Find every line containing "title" in the records below and report the tally as a bare number.

** DATA FOR PROCESSING follows **

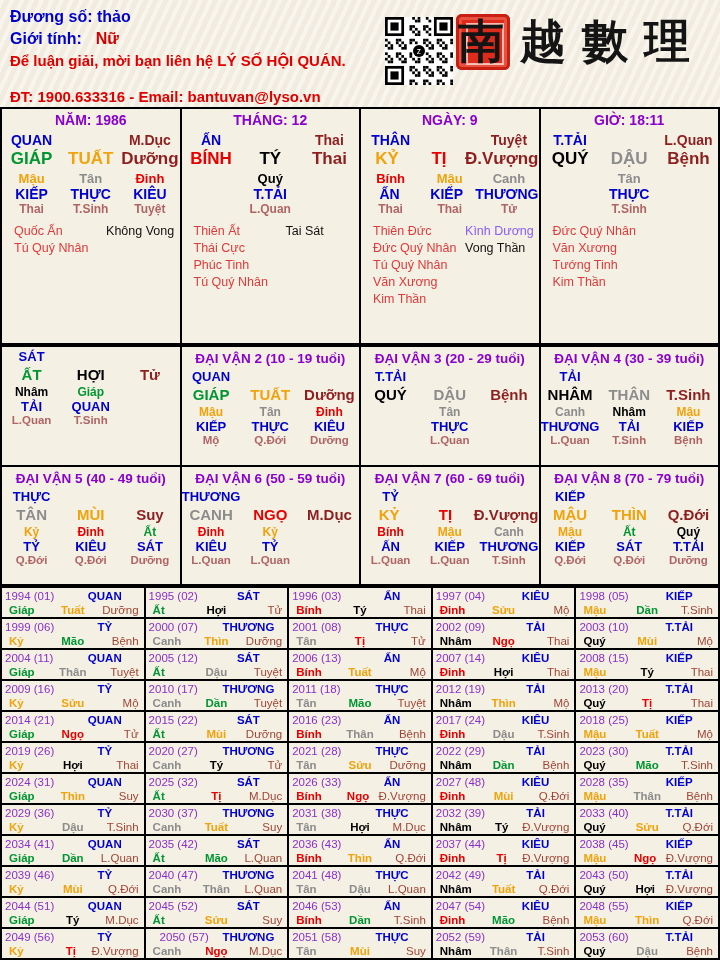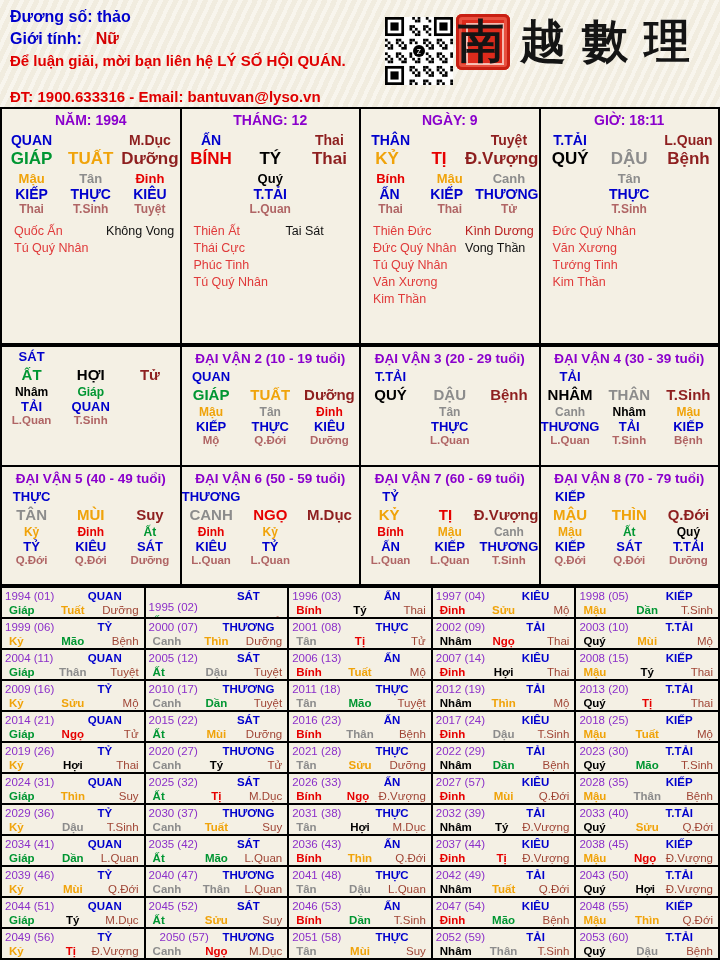--- a/index.html
+++ b/index.html
@@ -216,7 +216,7 @@
 
 <div id="pillars" class="section">
     <div class="cell">
-      <div class="p-title" style="color: rgb(138, 0, 204);">NĂM: 1994</div>
+      <div class="p-title" style="color: rgb(138, 0, 204);">NĂM: 1986</div>
       <div class="trow r1">
         <span style="color: rgb(0, 0, 204);">QUAN</span>
         <span></span>

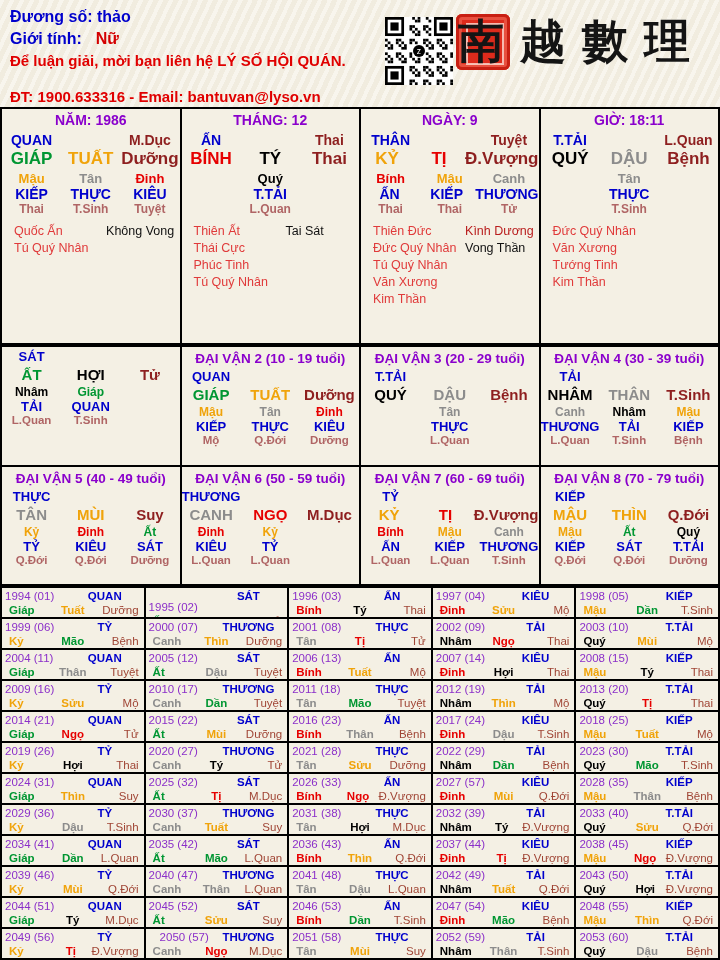--- a/index.html
+++ b/index.html
@@ -327,7 +327,7 @@
           <div style="color: rgb(224, 58, 58);">Kim Thần</div>
         </div>
         <div>
-          <div style="color: #b91c1c;">Kình Dương</div>
+          <div style="color: #8b5cf6;">Kình Dương</div>
           <div style="color: rgb(17, 17, 17);">Vong Thần</div>
         </div>
       </div>

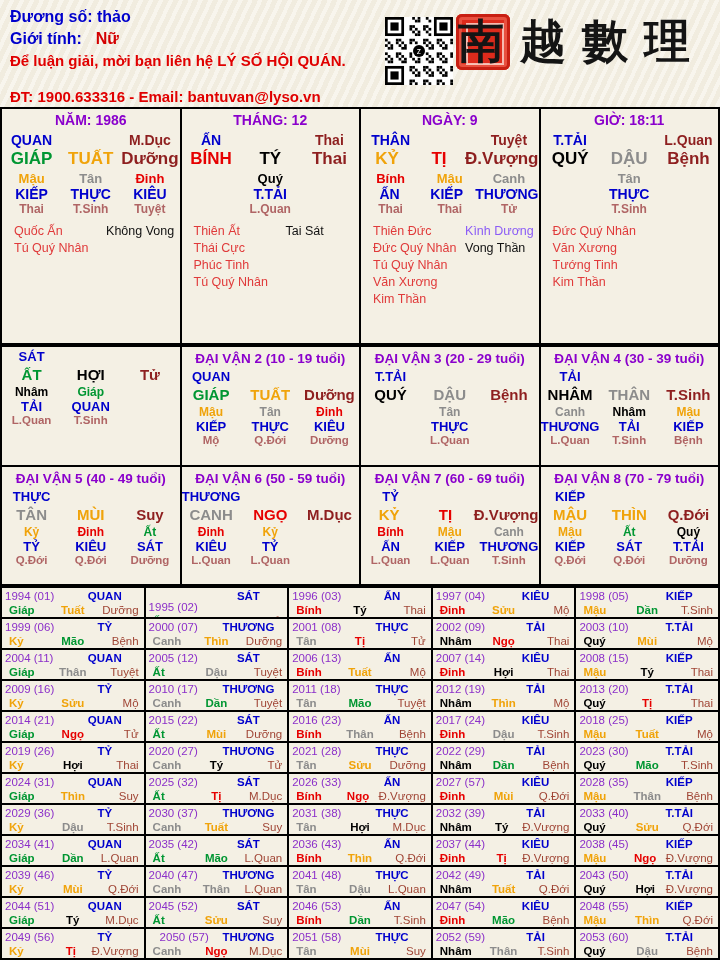--- a/index.html
+++ b/index.html
@@ -609,7 +609,7 @@
     </div>
     <div class="cell y-cell">
       <div class="y-top">
-        <span class="yr" style="color: rgb(139, 47, 201); margin-top: 11px;">1995 (02)</span>
+        <span class="yr" style="color: rgb(139, 47, 201);">1995 (02)</span>
         <span class="god" style="color: rgb(0, 0, 204);">SÁT</span>
       </div>
       <div class="y-bot">

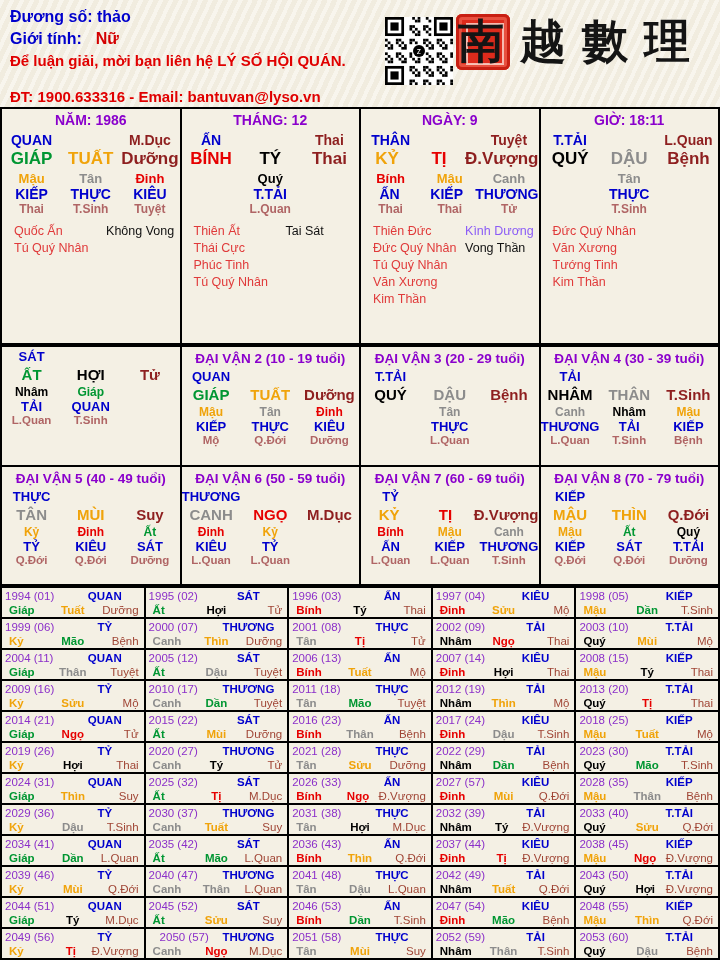--- a/index.html
+++ b/index.html
@@ -961,7 +961,7 @@
     </div>
     <div class="cell y-cell">
       <div class="y-top">
-        <span class="yr" style="color: rgb(139, 47, 201);">2027 (57)</span>
+        <span class="yr" style="color: rgb(139, 47, 201);">2027 (48)</span>
         <span class="god" style="color: rgb(0, 0, 204);">KIÊU</span>
       </div>
       <div class="y-bot">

** End of DATA FOR PROCESSING **

ANSWER AREA
2